• [Task statement]
Go through the data below and transcribe it exactly. Omit the images.

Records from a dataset

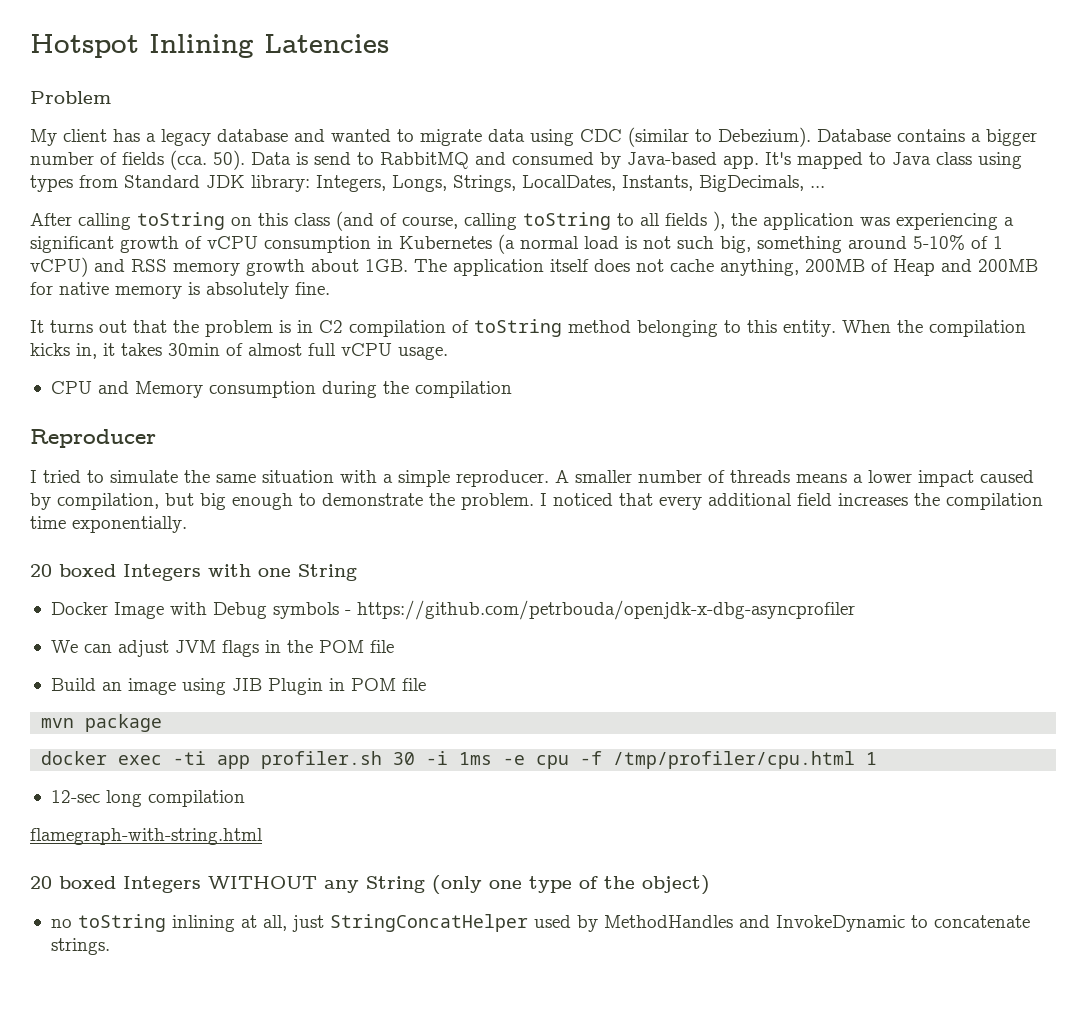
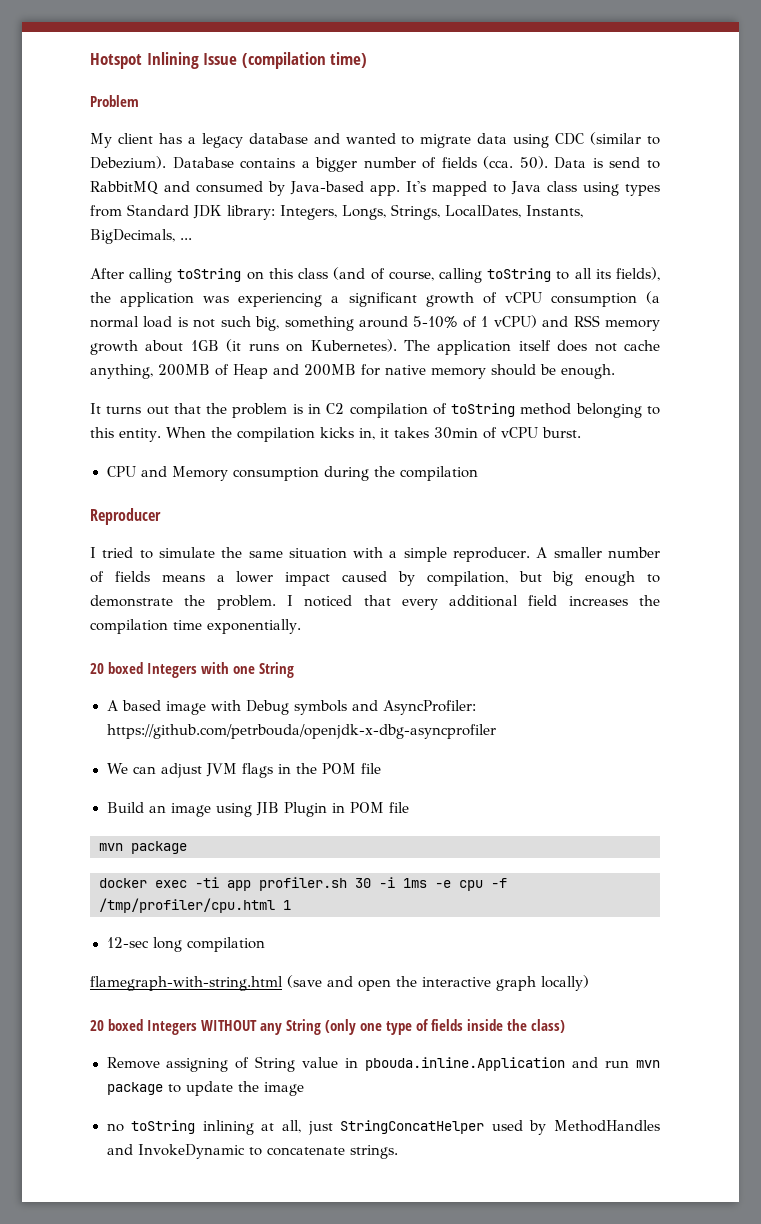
[264,34,389,53] Latencies -> [203,52,368,69] Issue (compilation time)
[665,211,725,231] fields ), -> [595,267,661,281] its fields),
[377,236,492,249] in Kubernetes -> (637, 300) none
[365,259,408,272] 1GB. -> [190,339,397,352] 1GB (it runs on Kubernetes).
[188,282,330,299] is absolutely fine. -> [491,364,615,379] should be enough.
[248,343,448,360] almost full vCPU usage. -> [500,427,581,438] vCPU burst.
[730,470,790,483] threads -> [114,571,150,582] fields
[50,602,164,619] Docker Image -> [106,700,206,715] A based image
[344,610,351,615] - -> [351,700,476,715] and AsyncProfiler:
(263, 836) none -> [287,975,589,991] (save and open the interactive graph locally)
[604,875,710,895] the object) -> [431,1019,565,1033] [106,1056,661,1072] [106,1081,304,1096] fields inside the class) // Remove assigning of String value in pbouda.inline.Application and run mvn package to update the image

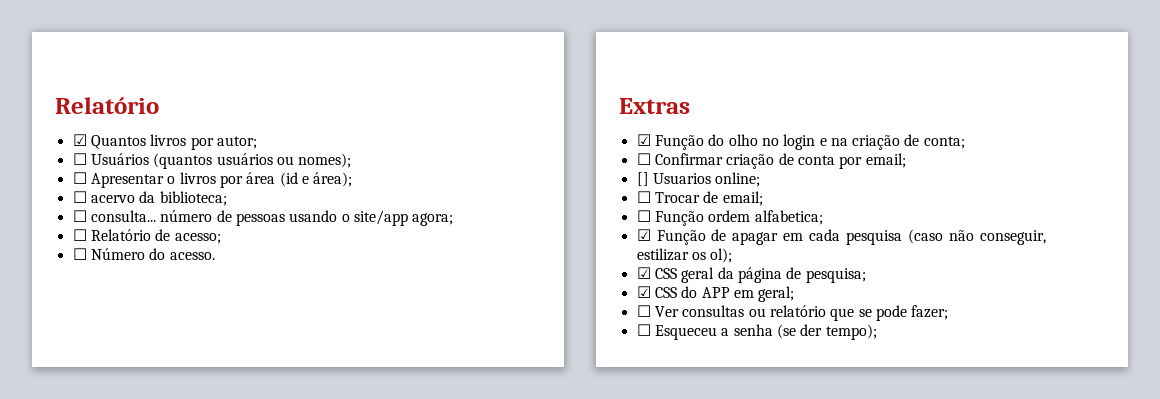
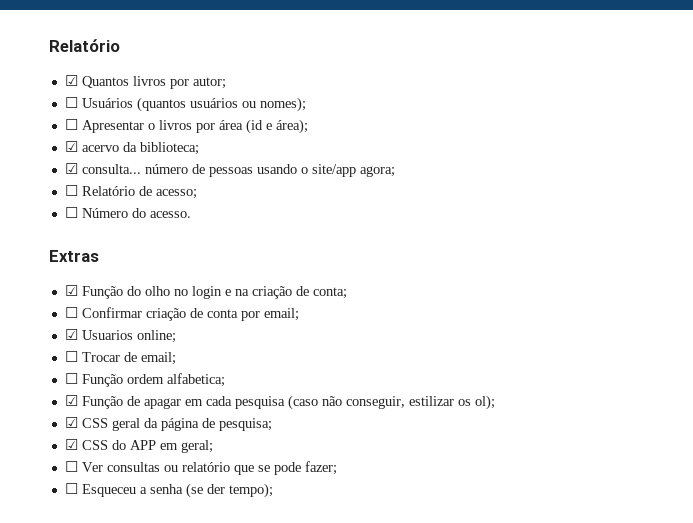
[72,191,87,203] ☐ -> [64,141,78,152] ☑
[72,210,87,222] ☐ -> [64,163,78,174] ☑
[636,172,649,186] [] -> [64,329,78,340] ☑

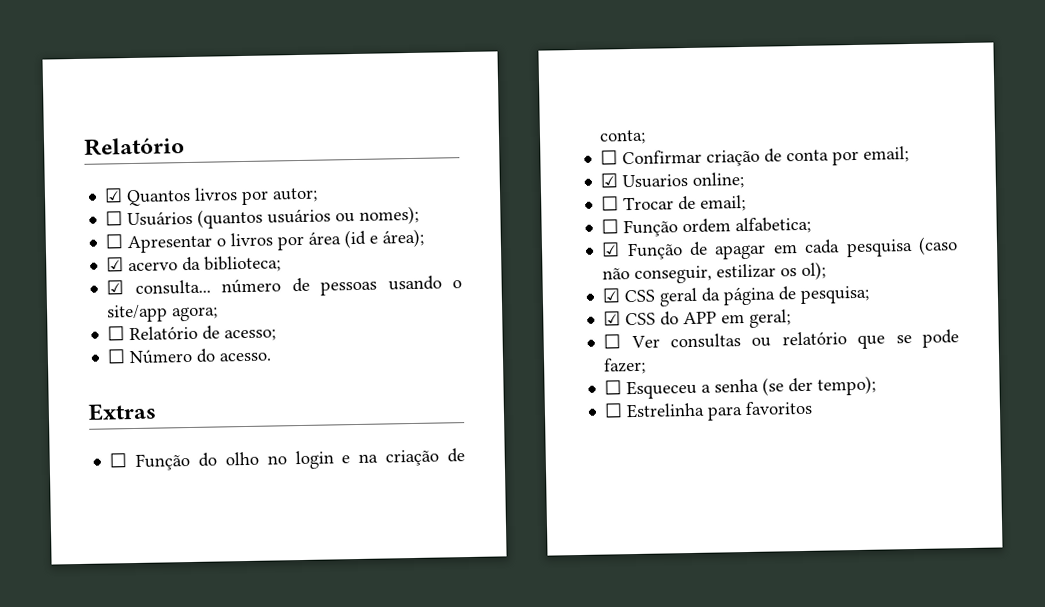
[64,285,78,296] ☑ -> [109,453,128,468] ☐
(273, 490) none -> [604,400,814,421] // ☐ Estrelinha para favoritos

• [Answer area]
[264,34,389,53] Latencies -> [203,52,368,69] Issue (compilation time)
[665,211,725,231] fields ), -> [595,267,661,281] its fields),
[377,236,492,249] in Kubernetes -> (637, 300) none
[365,259,408,272] 1GB. -> [190,339,397,352] 1GB (it runs on Kubernetes).
[188,282,330,299] is absolutely fine. -> [491,364,615,379] should be enough.
[248,343,448,360] almost full vCPU usage. -> [500,427,581,438] vCPU burst.
[730,470,790,483] threads -> [114,571,150,582] fields
[50,602,164,619] Docker Image -> [106,700,206,715] A based image
[344,610,351,615] - -> [351,700,476,715] and AsyncProfiler:
(263, 836) none -> [287,975,589,991] (save and open the interactive graph locally)
[604,875,710,895] the object) -> [431,1019,565,1033] [106,1056,661,1072] [106,1081,304,1096] fields inside the class) // Remove assigning of String value in pbouda.inline.Application and run mvn package to update the image

[72,191,87,203] ☐ -> [64,141,78,152] ☑
[72,210,87,222] ☐ -> [64,163,78,174] ☑
[636,172,649,186] [] -> [64,329,78,340] ☑

[64,285,78,296] ☑ -> [109,453,128,468] ☐
(273, 490) none -> [604,400,814,421] // ☐ Estrelinha para favoritos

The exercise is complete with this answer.